Coca-Cola Amatil's surprise decision to rebuff its right to buy Foster's Group's spirits business could leave SABMiller out of pocket.

All the dominoes had been set up neatly. SABMiller would buy Foster's Group and offer non-core elements of the Foster's business to Coca-Cola Amatil as part of a sweetener for ending the two companies' Pacific Beverages beer joint-venture in Australia. 

However, today (5 March), the domino chain broke down after Coca-Cola Amatil (CCA) said that, in fact, it won't be buying Foster's Australian spirits and RTD business. It turns out that CCA would rather have the cash, thankyou very much. It said today that its decision not to proceed with the acquisition will bag the soft drinks bottler AUD34m (US$36.4m) from SABMiller's purse. The exact reason for this payment is not clear.

There are a number of ways of looking at this development. For its part, CCA and its CEO, Terry Davis, stressed that the bottler's ten-year distribution deal with Beam Inc is more than ample for the time being. "With a strong pipeline of new Beam products to be launched into the market over the next 12 to 18 months, CCA has elected not to pursue the acquisition," Davis said. 

Hang on: Are we really to believe that CCA has turned down the acquisition because it is happy with its lot? Presumably cash was not a problem, because Davis had already outlined a capital spend for the year that included money to pay for the acquisition.

Goldman Sachs said in a note that a deal could have created meaningful synergies with CCA's existing spirits business, adding to profits. Perhaps, then, what is more telling is not what Davis says about CCA's plans for Beam, but what he alludes to having found during the due diligence process for the Foster's spirits assets. "A key consideration in the due diligence process has been weighing up the relative brand health and value of the existing Foster's brands versus developing our Australian spirits and RTD brand portfolio organically by leveraging the portfolio of global Beam brands," he said. 

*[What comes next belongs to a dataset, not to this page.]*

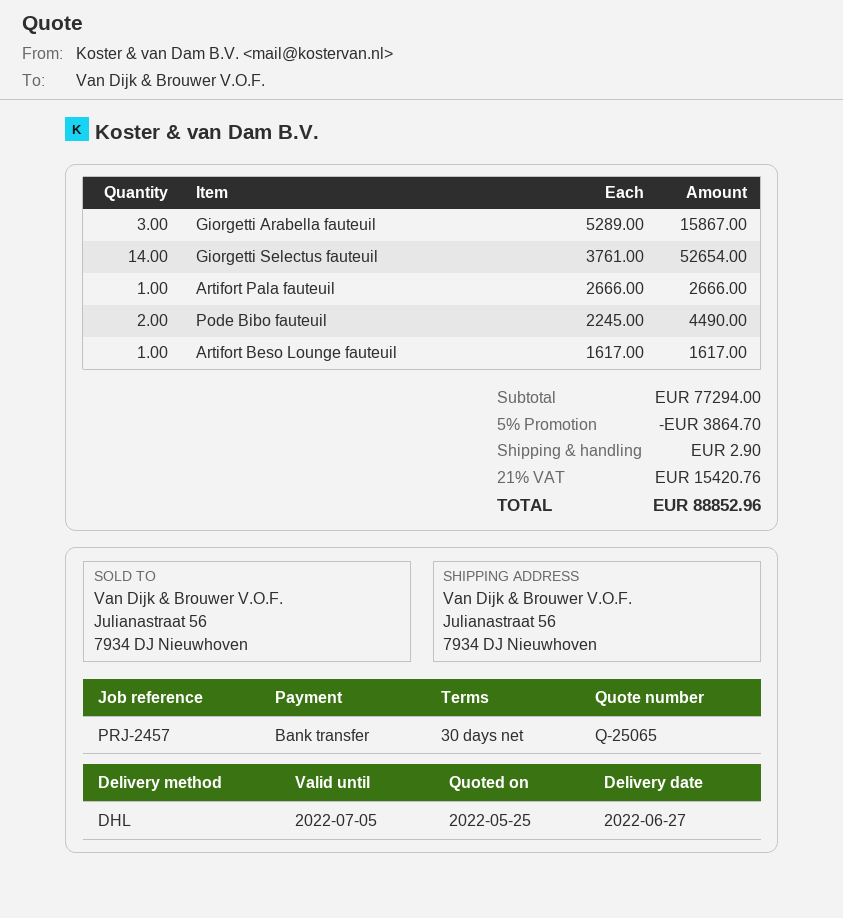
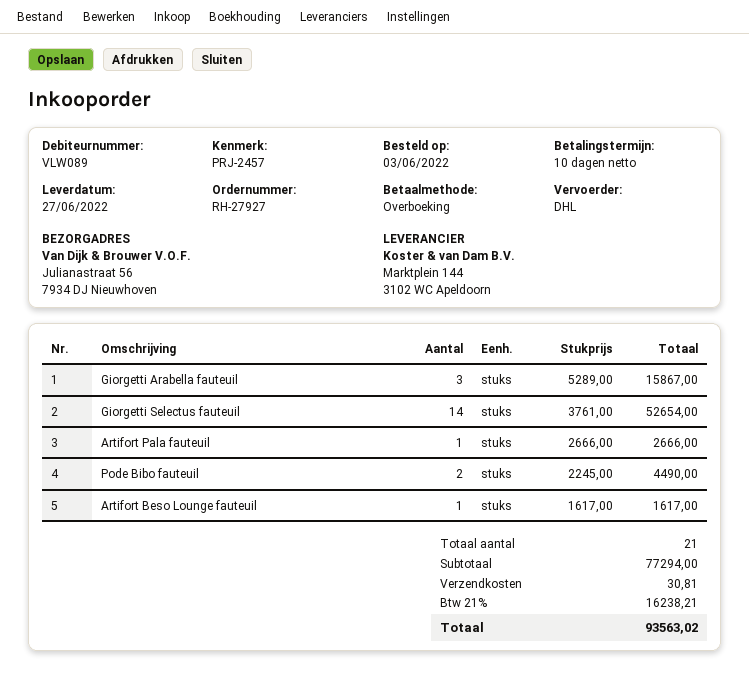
payment terms: 30 days -> 10 days
discount: 5% = 3864.70 -> none
shipping: 2.90 -> 30.81
tax: 21% = 15420.76 -> 21% = 16238.21
total: 88852.96 -> 93563.02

It sounds rather like CCA found something it didn't like the look of and has decided to take the cash. Some analysts have today praised the group for showing fiscal prudence, suggesting that they suspect the same. Shareholders seemed satisfied with the outcome, with CCA's share price dipping only slightly today, before recovering to its opening levels by the close.

This could have a knock-on effect for SABMiller and its newly-acquired Foster's unit, should it decide to pursue a sale of the spirits unit. Aside from the AUD34m it now has to pay CCA, any potential suitors for the spirits business will be building CCA's scepticism into the unit's price tag.